## EXTRACTED RECORDS
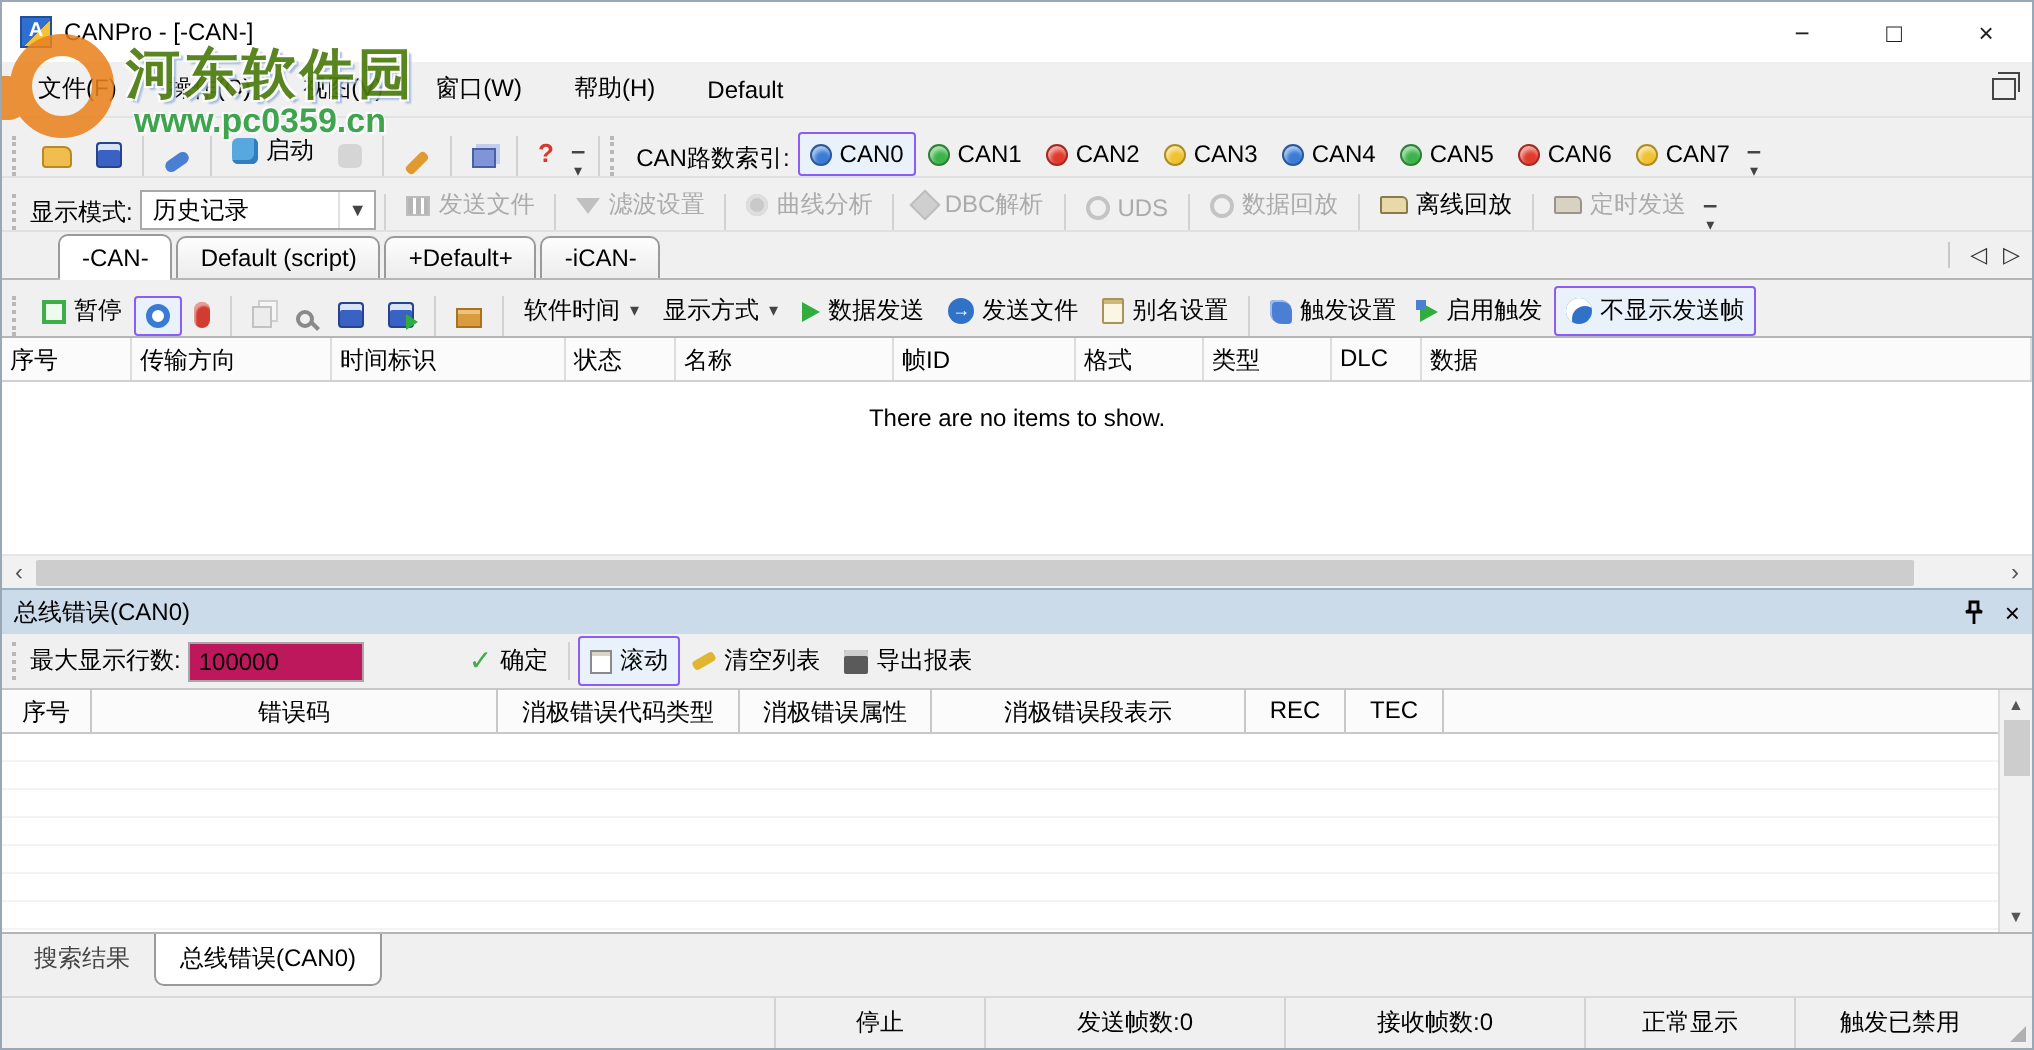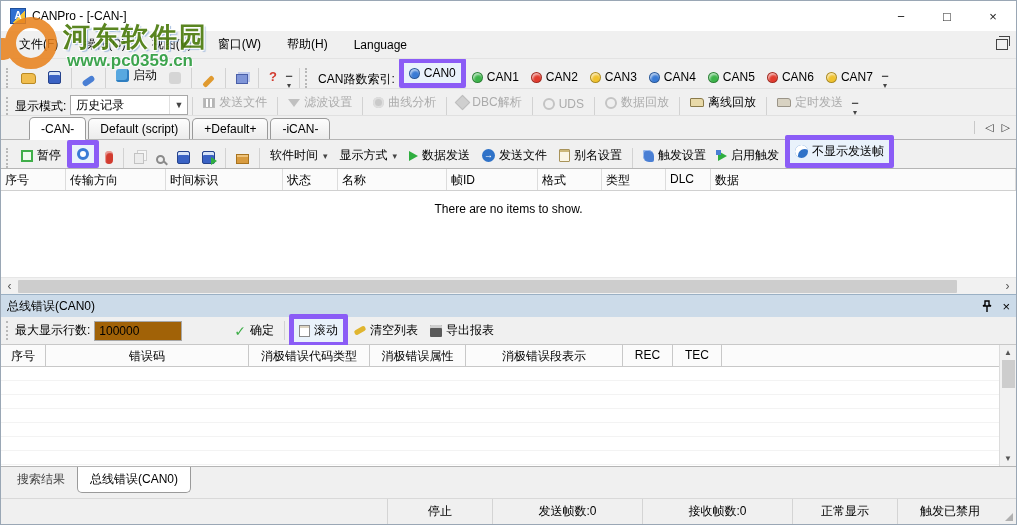--- a/index.html
+++ b/index.html
@@ -21,21 +21,21 @@
   .mdi-restore { margin-left:auto; margin-right:8px; width:12px; height:11px; border:1px solid #444; position:relative; background:#f0f0f0; }
   .mdi-restore::before { content:""; position:absolute; left:2px; top:-4px; width:10px; height:9px; border:1px solid #444; border-bottom:none; border-left:none; }
   
   .toolbar { display:flex; align-items:flex-end; background:#f0f0f0; padding:0 4px; border-bottom:1px solid #e0e0e0; }
   .tb1 { height:30px; }
   .tb2 { height:27px; }
   .tb3 { height:28px; border-bottom:none; }
   .grip { width:5px; height:70%; border-left:2px dotted #b8b8b8; margin:0 4px 0 1px; }
   .sep { width:1px; height:70%; background:#d2d2d2; margin:0 4px; }
   .tbtn { display:flex; align-items:center; gap:4px; padding:3px 5px; border:1px solid transparent; border-radius:2px; white-space:nowrap; }
-  .tbtn.sel { border:5px solid #8b5cf6; background:#e9f2fb; }
+  .tbtn.sel { border:1px solid #8b5cf6; background:#e9f2fb; }
   .tbtn.disabled { color:#ababab; }
   .caret { font-size:9px; color:#444; margin-left:1px; }
   .overflow { display:flex; flex-direction:column; align-items:center; font-size:8px; color:#444; line-height:5px; padding:0 3px; }
   .dot { width:11px; height:11px; border-radius:50%; border:1px solid rgba(0,0,0,.28); box-shadow:inset 1px 2px 2px rgba(255,255,255,.6); }
   .combo { display:flex; align-items:center; background:#fff; border:1px solid #a8a8a8; height:20px; width:118px; padding-left:5px; margin-left:4px; }
   .combo .caret { margin-left:auto; padding:0 4px; border-left:1px solid #e0e0e0; height:100%; display:flex; align-items:center; }
   
   .ico { display:inline-block; flex:none; }
   .i-folder { width:15px; height:11px; background:#f0bd4e; border:1px solid #b98a24; border-radius:2px 4px 2px 2px; }
   .i-disk { width:13px; height:13px; background:#3a62c4; border:1px solid #26438c; border-radius:2px; box-shadow:inset 0 3px 0 #d8e4f8; }
@@ -85,21 +85,21 @@
   .tbody-main { height:86px; background:#fff; text-align:center; padding-top:11px; font-size:12px; }
   
   .hscroll { height:17px; background:#f1f1f1; display:flex; align-items:center; border-top:1px solid #e6e6e6; }
   .hs-arrow { width:17px; text-align:center; color:#555; font-size:12px; line-height:15px; }
   .hs-thumb { height:13px; background:#cdcdcd; border-radius:1px; flex:1; margin-right:42px; }
   
   .panel-title { height:23px; background:#ccdbe9; border-top:1px solid #9ab0c4; display:flex; align-items:center; padding:0 6px; }
   .panel-title .ptxt { font-size:12px; }
   .pt-icons { margin-left:auto; display:flex; gap:10px; align-items:center; }
   .panel-toolbar { height:28px; background:#f0f0f0; display:flex; align-items:center; padding:0 4px; border-bottom:1px solid #c8c8c8; }
-  .maxrows-input { width:88px; height:20px; border:1px solid #a8a8a8; padding:0 4px; font-size:12px; font-family:inherit; background:#a16207; }
+  .maxrows-input { width:88px; height:20px; border:1px solid #a8a8a8; padding:0 4px; font-size:12px; font-family:inherit; background:#be185d; }
   .err-wrap { display:flex; background:#fff; }
   .err-table { flex:1; }
   .err-head { display:flex; height:22px; background:#fbfbfb; border-bottom:1px solid #c8c8c8; }
   .eth { padding:3px 2px; border-right:1px solid #c8c8c8; text-align:center; overflow:hidden; white-space:nowrap; }
   .err-body { height:99px; background:#fff; }
   .err-row { height:14px; border-bottom:1px solid #f3f3f3; }
   .vscroll { width:17px; background:#f1f1f1; border-left:1px solid #dcdcdc; display:flex; flex-direction:column; align-items:center; }
   .vs-arrow { height:15px; color:#555; font-size:8px; line-height:15px; }
   .vs-thumb { width:13px; height:28px; background:#cdcdcd; }
   .vs-fill { flex:1; }
@@ -144,21 +144,21 @@
       <div class="wbtn">×</div>
     </div>
   </div>
 
   <div class="menubar">
     <span class="menu-item">文件(F)</span>
     <span class="menu-item">操作(O)</span>
     <span class="menu-item">视图(V)</span>
     <span class="menu-item">窗口(W)</span>
     <span class="menu-item">帮助(H)</span>
-    <span class="menu-item">Language</span>
+    <span class="menu-item">Default</span>
     <span class="mdi-restore"></span>
   </div>
 
   <div class="toolbar tb1">
     <span class="grip"></span>
     <span class="tbtn">
         <span class="ico i-folder"></span>
       </span>
     <span class="tbtn">
         <span class="ico i-disk"></span>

## TASK OBJECTIVE
Scan the records above. Return every line with "shadow" in it.

## WORKED SOLUTION
   .dot { width:11px; height:11px; border-radius:50%; border:1px solid rgba(0,0,0,.28); box-shadow:inset 1px 2px 2px rgba(255,255,255,.6); }
   .i-disk { width:13px; height:13px; background:#3a62c4; border:1px solid #26438c; border-radius:2px; box-shadow:inset 0 3px 0 #d8e4f8; }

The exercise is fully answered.